[Source information]

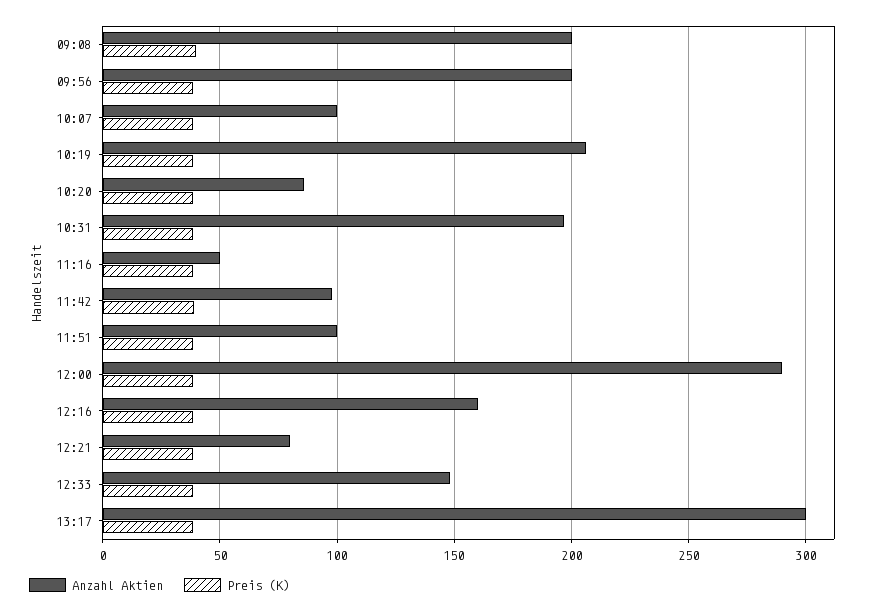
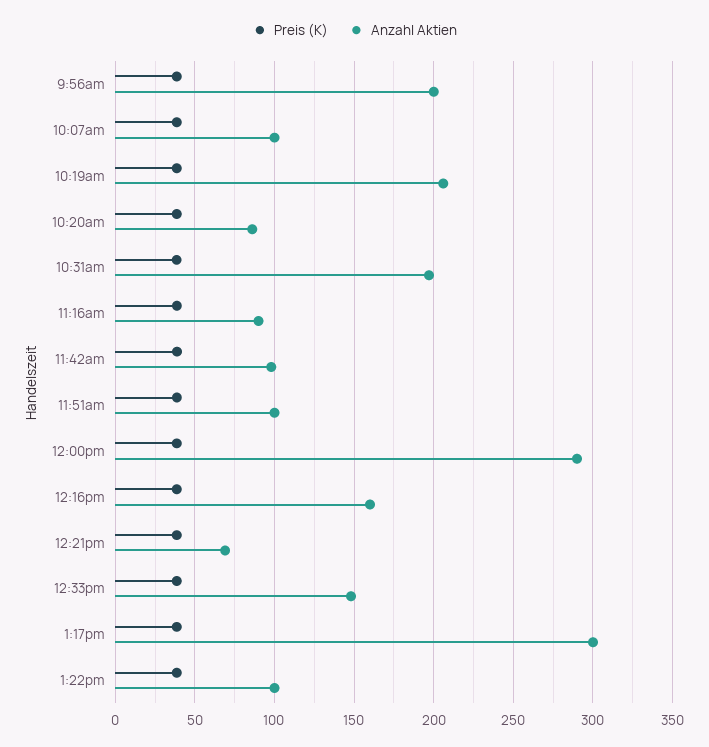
Anzahl Aktien, 09:08: 200 -> none
Preis (K), 09:08: 40 -> none
Anzahl Aktien, 11:16: 50 -> 90
Anzahl Aktien, 12:21: 80 -> 70
Preis (K), 1:22pm: none -> 40
Anzahl Aktien, 1:22pm: none -> 100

[/Source information]

§ Brief
Here the job is to print the data above exactly, except for any pictures.

§ Written response
Anzahl Aktien, 09:08: 200 -> none
Preis (K), 09:08: 40 -> none
Anzahl Aktien, 11:16: 50 -> 90
Anzahl Aktien, 12:21: 80 -> 70
Preis (K), 1:22pm: none -> 40
Anzahl Aktien, 1:22pm: none -> 100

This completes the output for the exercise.